18/11/2021

Marking the Conservation Agencies cards on Wildfire – good but could do better

It is interesting that the JNCC recently tweeted about its Eastern Mournes Wildfire Project in Northern Ireland (see here) in the context of COP26 and the role of nature-based solutions in the fight against climate change. 

Firstly, because the project uses prescribed burning to reduce wildfire risk. The need for such moorland vegetation management is a point we have made many times, and with increasing urgency as less grazing and more wild land in the uplands increases fire fuel loads.

Secondly, the project illustrates the important and dangerous work of the Fire & Rescue Services (FRS) in having to control wildfires that could have been prevented in the first place by prescribed burning. It’s striking that the local FRS for the Eastern Mournes Project area recommended using land management, including prescribed burns, to reduce risk in key areas.  

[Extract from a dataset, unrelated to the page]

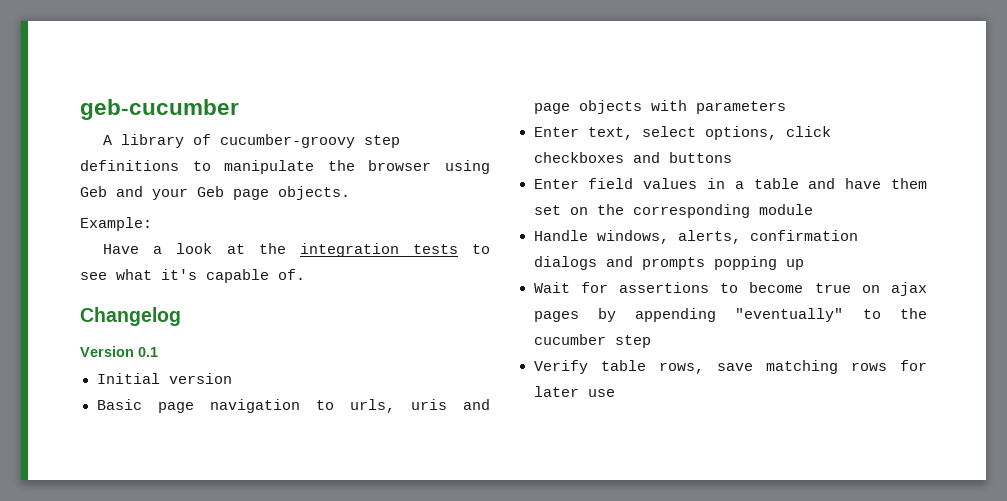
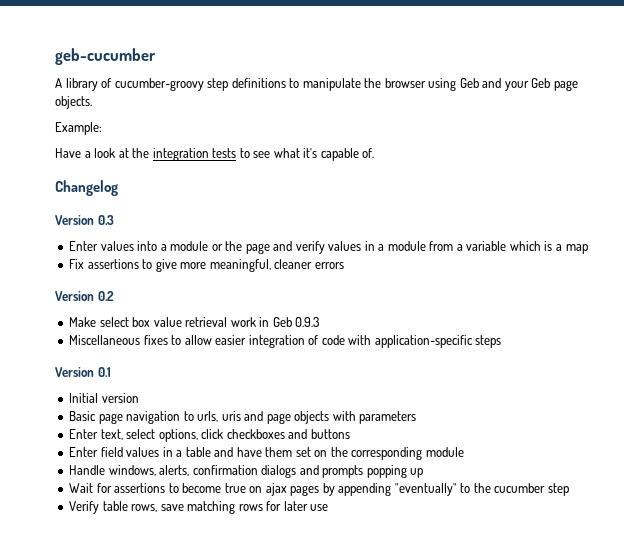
(181, 316) none -> [55,215,114,225] [69,241,588,254] [69,259,344,272] [55,291,114,301] [69,317,320,327] [69,335,502,348] // Version 0.3 // Enter values into a module or the page and verify values in a module from a variable which is a map // Fix assertions to give more meaningful, cleaner errors // Version 0.2 // Make select box value retrieval work in Geb 0.9.3 // Miscellaneous fixes to allow easier integration of code with application-specific steps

Finally, this project lays bare that our conservation agencies have a problem – their assessments of habitat quality still penalise this effective and necessary management. 

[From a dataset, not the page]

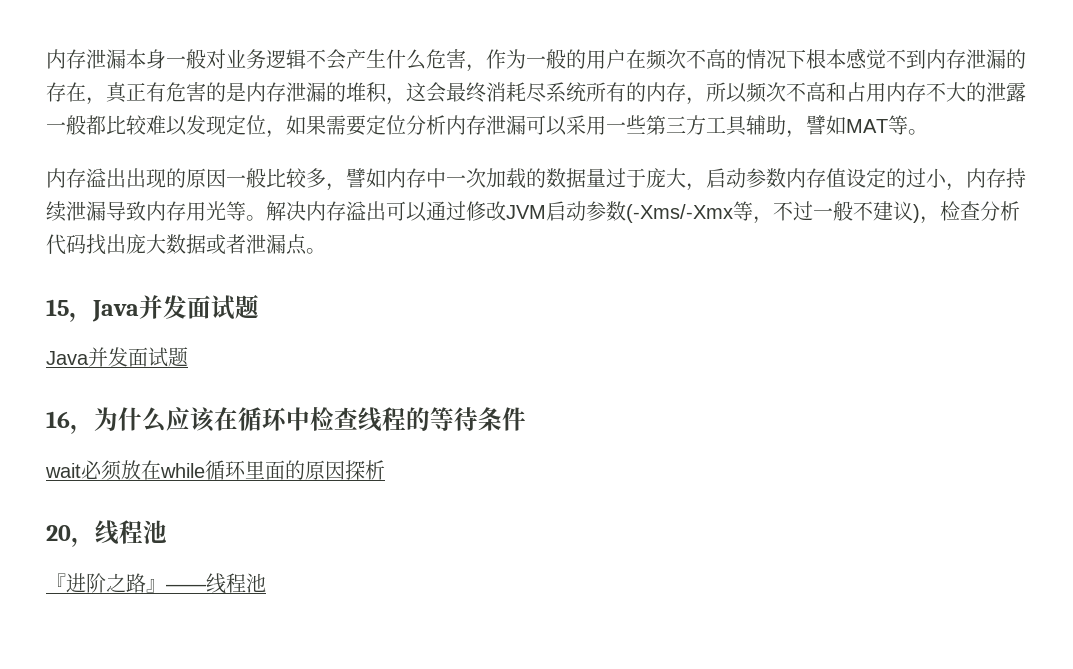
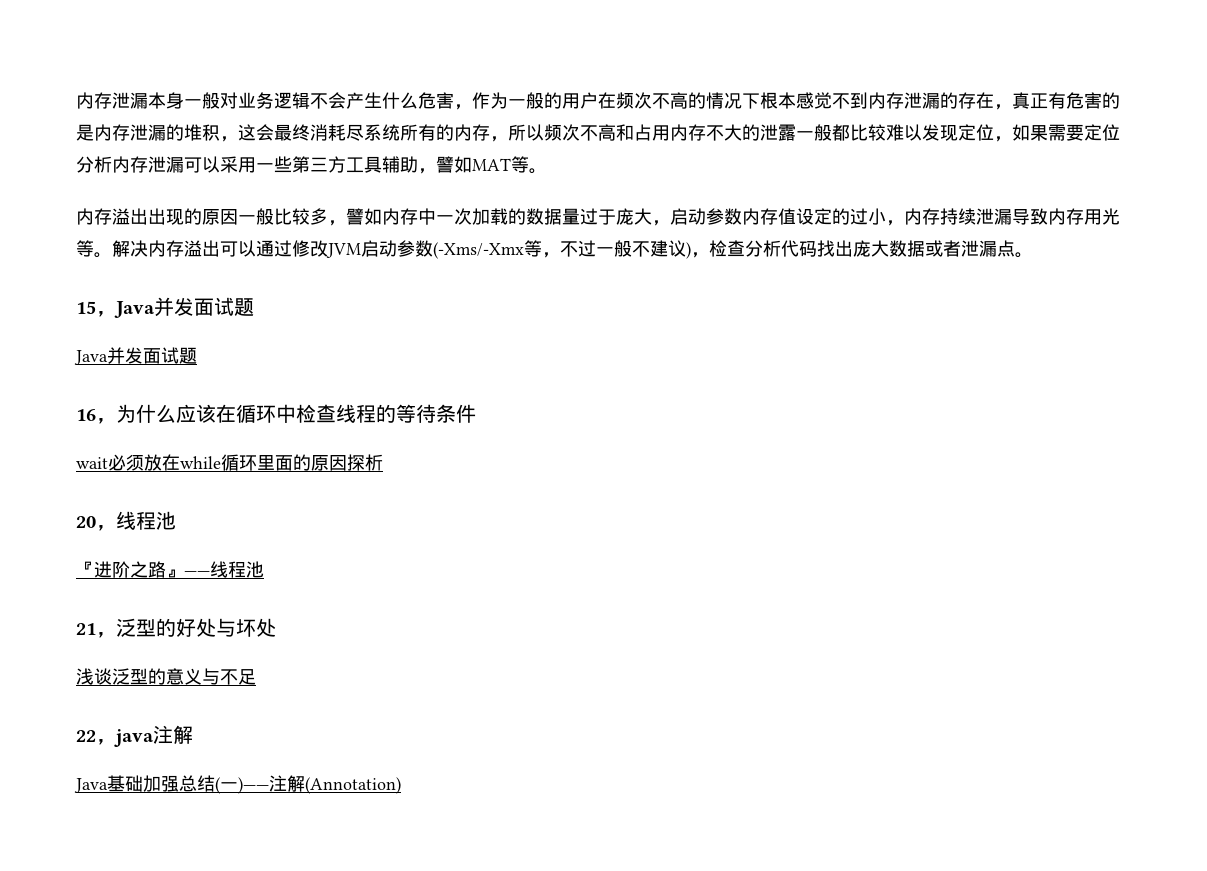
(266, 583) none -> [76,618,276,638] [76,668,256,685] [76,725,193,747] [74,775,401,794] // 21，泛型的好处与坏处 // 浅谈泛型的意义与不足 // 22，java注解 // Java基础加强总结(一)——注解(Annotation)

Favourable Condition assessments of habitats on designated sites are undertaken by country agencies such as Natural England and NatureScot for JNCC as part of our statutory duties, and these are now being used as a benchmark for natural capital policy initiatives. Managing vegetation fuel load is increasingly widely recognised as reducing wildfire risk, supporting wildlife conservation and net-zero objectives.  Yet the Common Standards Monitoring assessment for Upland Habitats often still views prescribed burning as damaging.

These monitoring guidelines are out of date and yet still affect how we see the quality of our upland habitats and their management. The guidance must be updated so they recognise prescribed fire as a critical supporter of valuable public goods and services.